> _EXERCISE DETAILS_: In the lines below, look for "весной". Copy each line where it appears.

** Opening MATERIAL FOR THE TASK block **

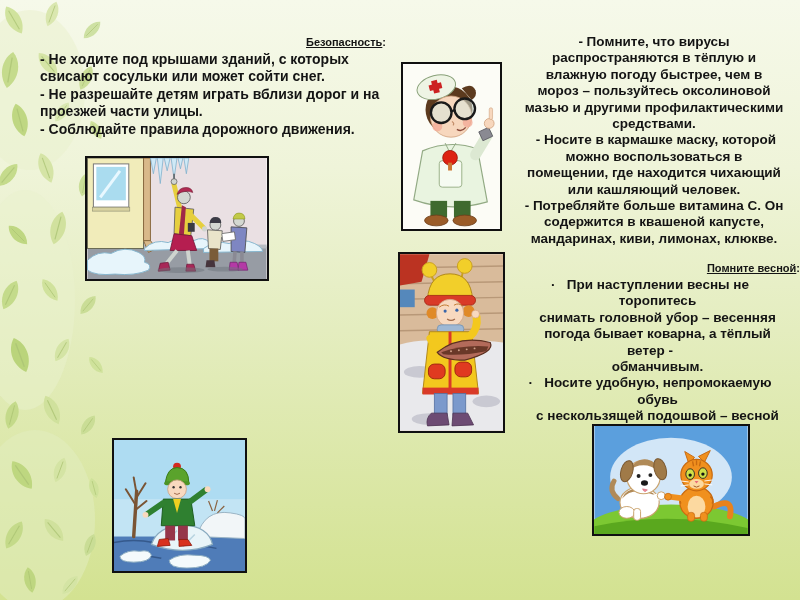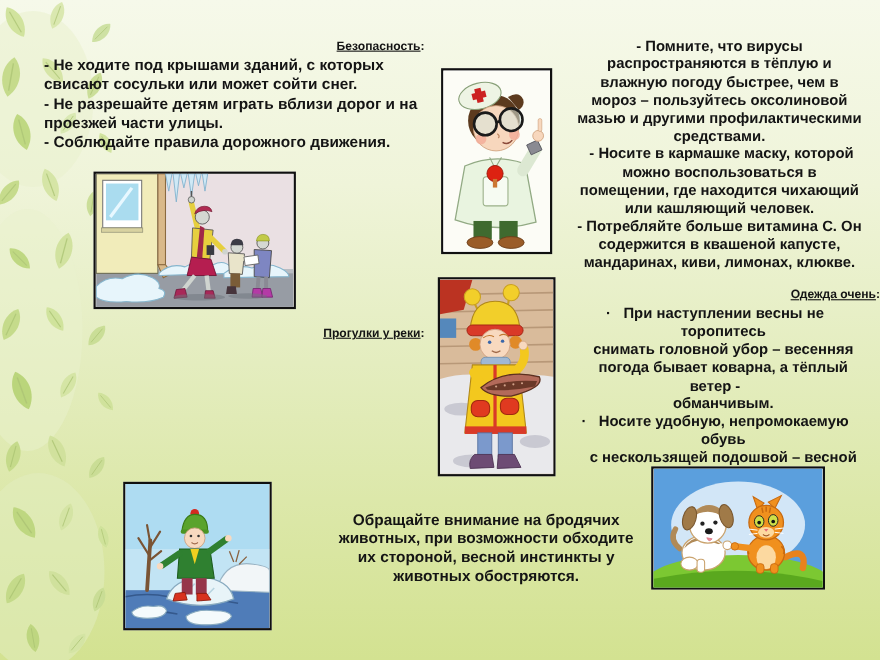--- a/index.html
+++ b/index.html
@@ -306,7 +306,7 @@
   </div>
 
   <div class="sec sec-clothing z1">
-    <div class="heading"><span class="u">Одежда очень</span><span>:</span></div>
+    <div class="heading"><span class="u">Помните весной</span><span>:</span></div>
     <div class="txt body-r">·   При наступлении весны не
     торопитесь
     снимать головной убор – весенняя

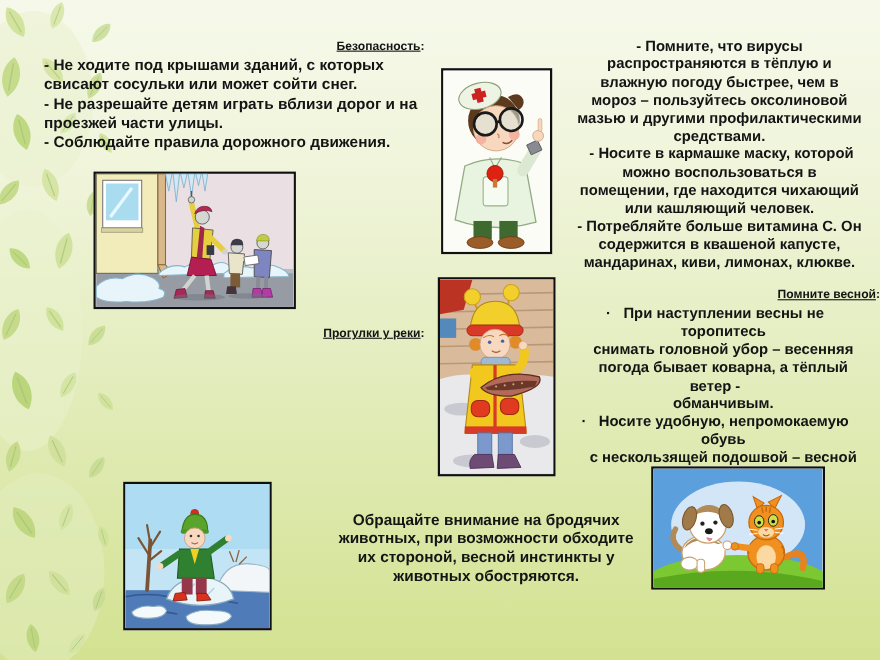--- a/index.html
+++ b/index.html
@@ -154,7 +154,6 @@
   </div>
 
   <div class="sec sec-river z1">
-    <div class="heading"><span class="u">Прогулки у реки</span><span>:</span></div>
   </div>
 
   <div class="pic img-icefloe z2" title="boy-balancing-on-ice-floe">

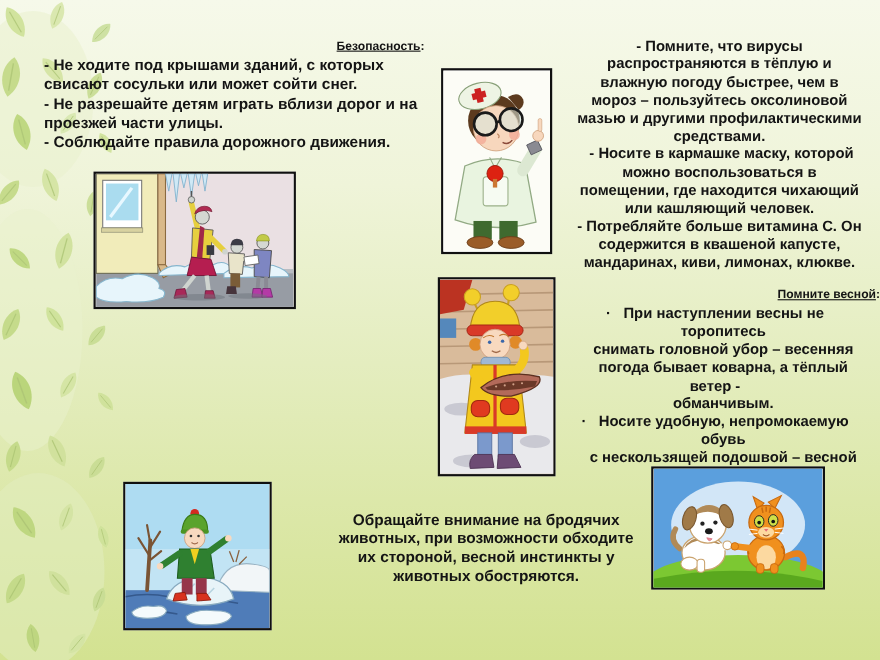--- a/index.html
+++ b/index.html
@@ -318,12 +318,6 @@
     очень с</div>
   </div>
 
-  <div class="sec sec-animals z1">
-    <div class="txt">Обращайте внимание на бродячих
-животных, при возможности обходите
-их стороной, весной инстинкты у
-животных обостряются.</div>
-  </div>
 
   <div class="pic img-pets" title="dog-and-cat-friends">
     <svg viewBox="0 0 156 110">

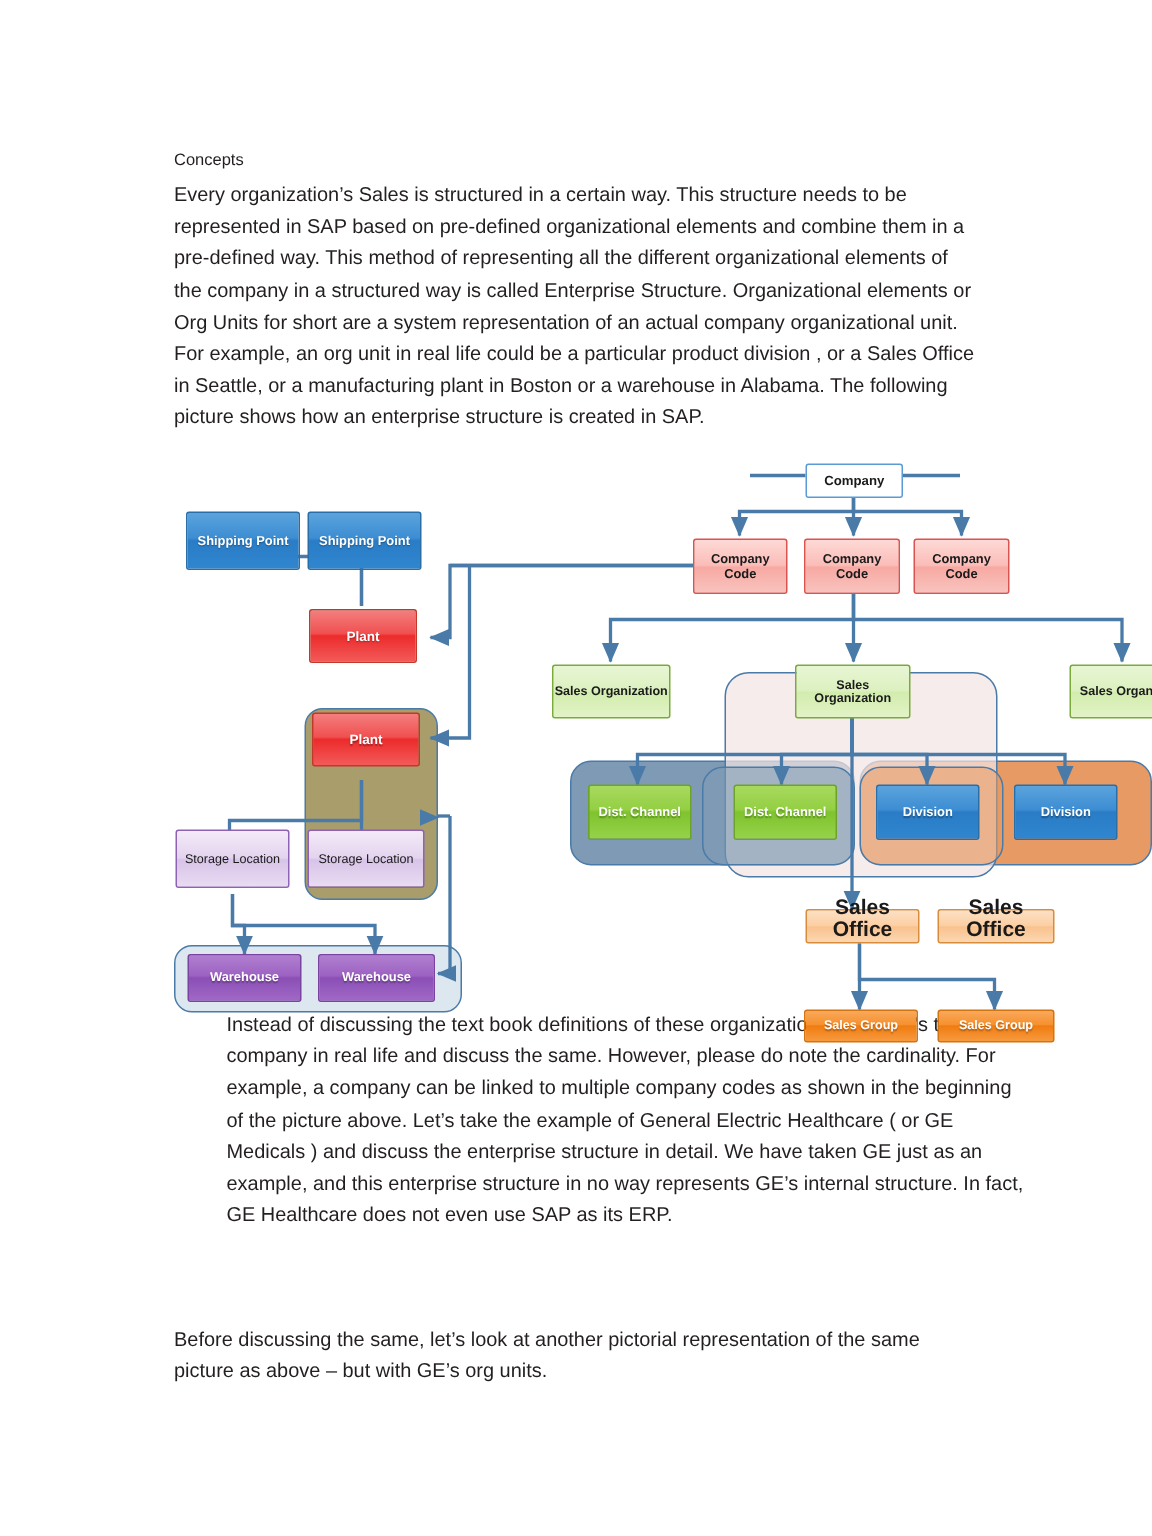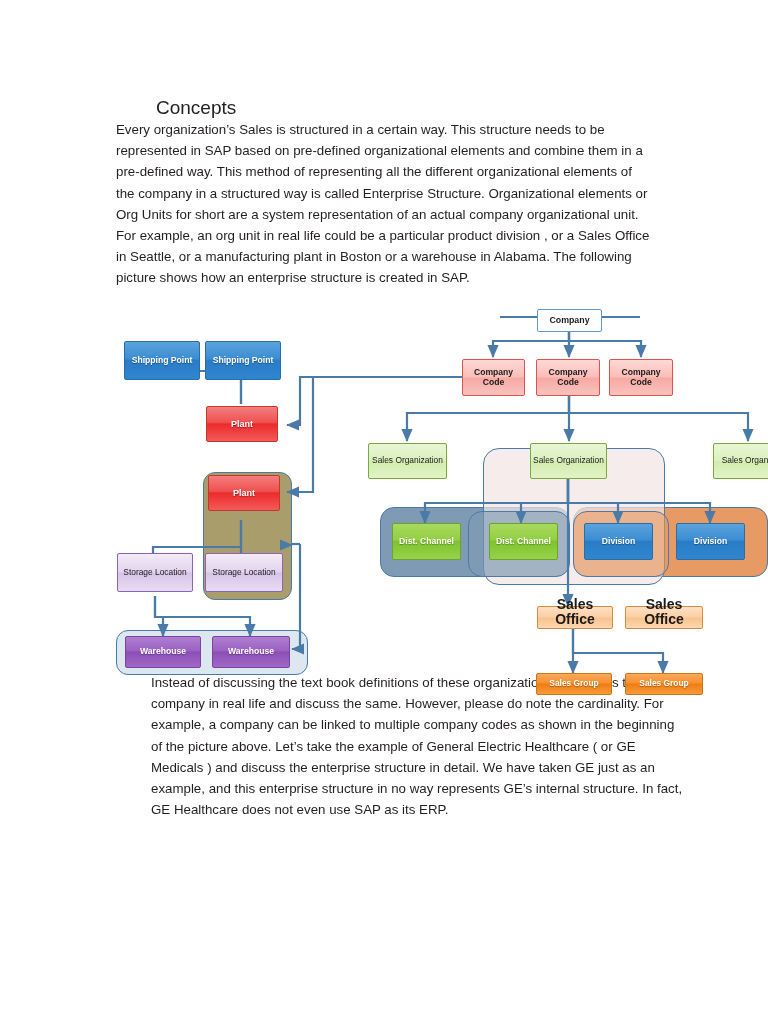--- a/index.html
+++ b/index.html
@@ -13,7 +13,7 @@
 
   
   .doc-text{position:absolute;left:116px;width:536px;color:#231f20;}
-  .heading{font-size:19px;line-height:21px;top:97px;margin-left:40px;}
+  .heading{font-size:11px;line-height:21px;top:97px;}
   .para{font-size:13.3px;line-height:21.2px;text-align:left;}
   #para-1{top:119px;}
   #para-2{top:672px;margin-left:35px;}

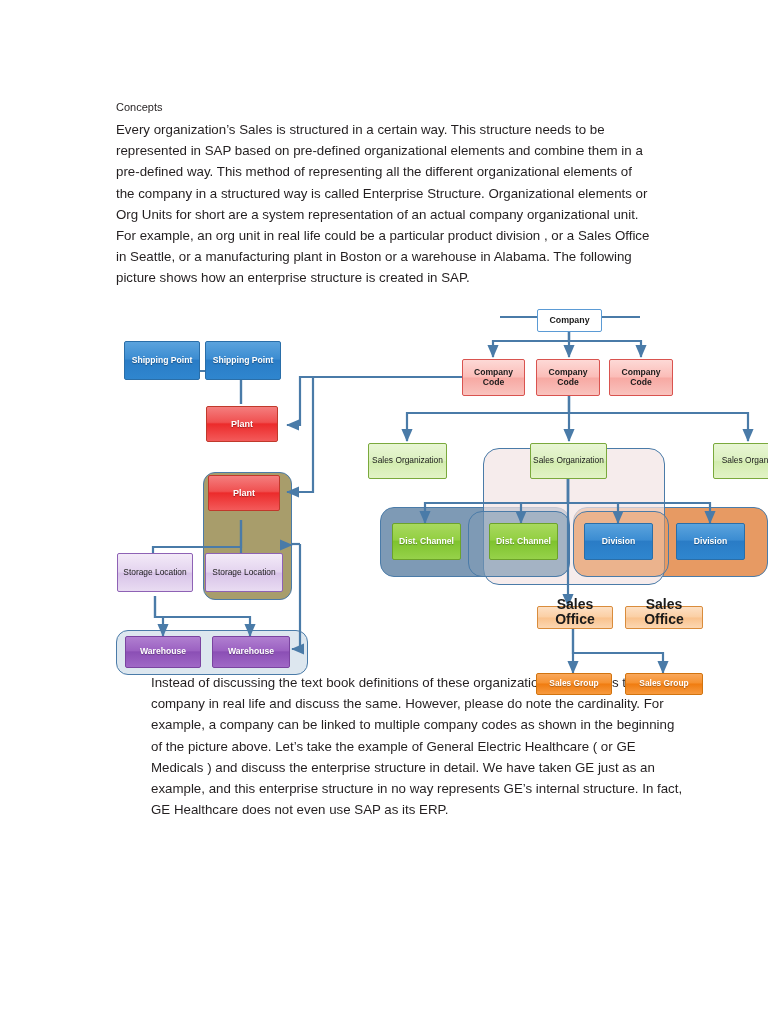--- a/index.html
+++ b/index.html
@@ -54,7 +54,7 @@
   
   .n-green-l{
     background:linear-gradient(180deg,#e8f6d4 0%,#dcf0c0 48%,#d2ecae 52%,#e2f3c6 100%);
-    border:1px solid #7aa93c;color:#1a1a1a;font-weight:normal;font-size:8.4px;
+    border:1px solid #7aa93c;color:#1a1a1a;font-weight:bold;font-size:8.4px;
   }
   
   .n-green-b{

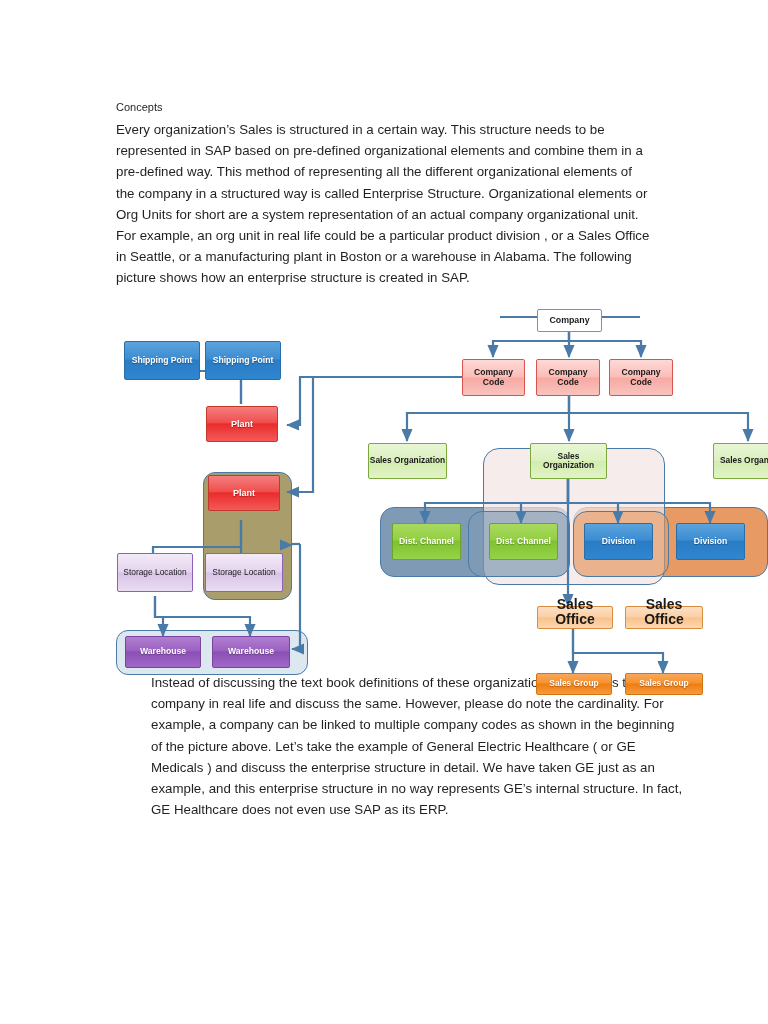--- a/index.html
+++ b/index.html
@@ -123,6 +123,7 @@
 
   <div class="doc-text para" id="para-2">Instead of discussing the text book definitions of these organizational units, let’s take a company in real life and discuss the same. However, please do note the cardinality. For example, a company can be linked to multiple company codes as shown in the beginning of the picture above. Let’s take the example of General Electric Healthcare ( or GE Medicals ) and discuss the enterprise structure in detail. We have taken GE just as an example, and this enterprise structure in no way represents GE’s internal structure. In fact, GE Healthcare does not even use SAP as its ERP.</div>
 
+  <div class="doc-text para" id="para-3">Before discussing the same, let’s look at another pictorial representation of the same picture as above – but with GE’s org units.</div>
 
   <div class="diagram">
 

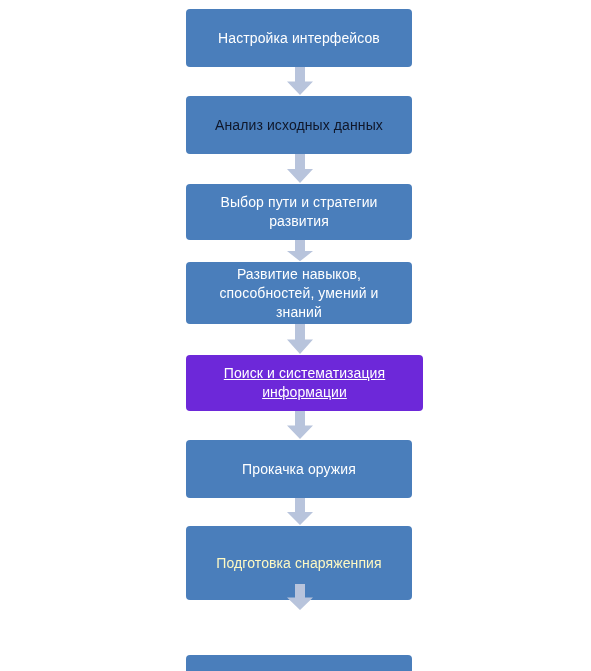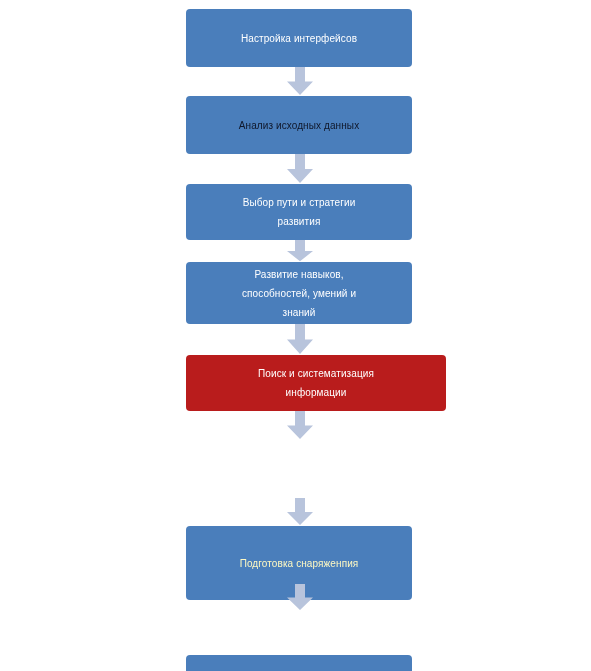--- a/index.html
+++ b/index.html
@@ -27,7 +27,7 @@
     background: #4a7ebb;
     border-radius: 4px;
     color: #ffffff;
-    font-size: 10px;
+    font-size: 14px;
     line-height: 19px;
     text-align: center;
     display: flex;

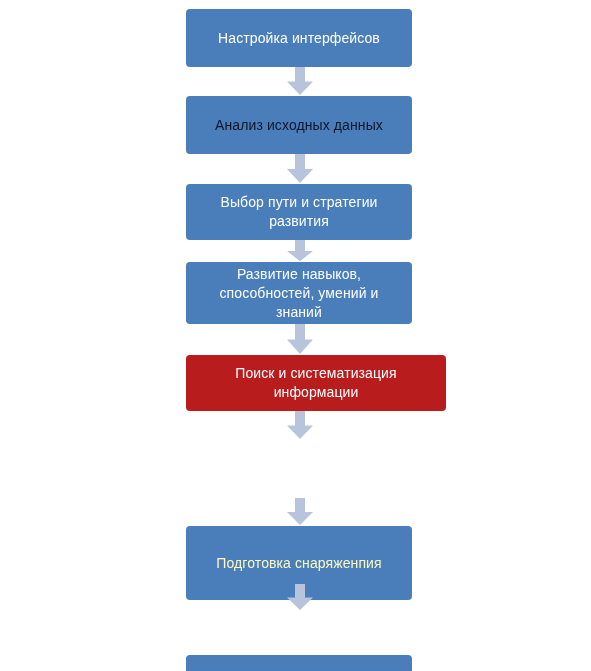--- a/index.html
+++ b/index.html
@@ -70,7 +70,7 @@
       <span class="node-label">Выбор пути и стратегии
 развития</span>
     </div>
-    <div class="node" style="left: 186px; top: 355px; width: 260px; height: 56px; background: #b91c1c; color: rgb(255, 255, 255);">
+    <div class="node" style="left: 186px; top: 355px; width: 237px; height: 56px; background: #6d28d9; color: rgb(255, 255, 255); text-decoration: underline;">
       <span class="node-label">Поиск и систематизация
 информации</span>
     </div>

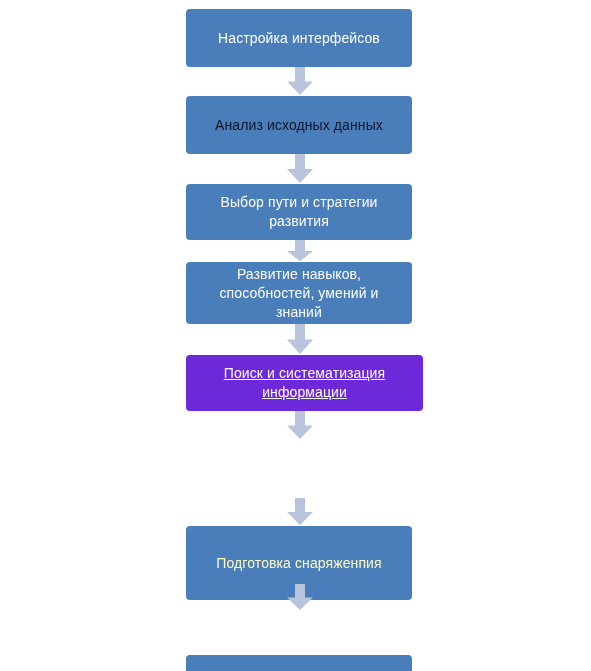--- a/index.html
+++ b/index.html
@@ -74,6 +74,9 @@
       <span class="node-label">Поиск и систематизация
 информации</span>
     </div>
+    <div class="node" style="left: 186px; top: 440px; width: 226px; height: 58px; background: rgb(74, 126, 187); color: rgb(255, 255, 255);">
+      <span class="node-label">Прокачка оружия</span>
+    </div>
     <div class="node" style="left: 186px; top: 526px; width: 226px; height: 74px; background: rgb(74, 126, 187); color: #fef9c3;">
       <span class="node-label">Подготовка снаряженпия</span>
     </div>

** Closing MATERIAL FOR THE TASK block **

> _OUTPUT_:
+    <div class="heading"><span class="u">Помните весной</span><span>:</span></div>
-их стороной, весной инстинкты у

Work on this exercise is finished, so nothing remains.